### WHAT TO DO
Could you repeat all of the entries below, character for character?

***** SUPPLIED DATA

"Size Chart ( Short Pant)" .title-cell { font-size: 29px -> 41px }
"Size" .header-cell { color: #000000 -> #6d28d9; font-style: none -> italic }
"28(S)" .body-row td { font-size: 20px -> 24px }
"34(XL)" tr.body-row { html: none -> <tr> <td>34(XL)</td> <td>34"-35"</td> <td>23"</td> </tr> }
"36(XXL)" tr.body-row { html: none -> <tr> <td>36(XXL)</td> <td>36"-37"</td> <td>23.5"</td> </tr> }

**********

### SOLUTION TO THIS PROBLEM
"Size Chart ( Short Pant)" .title-cell { font-size: 29px -> 41px }
"Size" .header-cell { color: #000000 -> #6d28d9; font-style: none -> italic }
"28(S)" .body-row td { font-size: 20px -> 24px }
"34(XL)" tr.body-row { html: none -> <tr> <td>34(XL)</td> <td>34"-35"</td> <td>23"</td> </tr> }
"36(XXL)" tr.body-row { html: none -> <tr> <td>36(XXL)</td> <td>36"-37"</td> <td>23.5"</td> </tr> }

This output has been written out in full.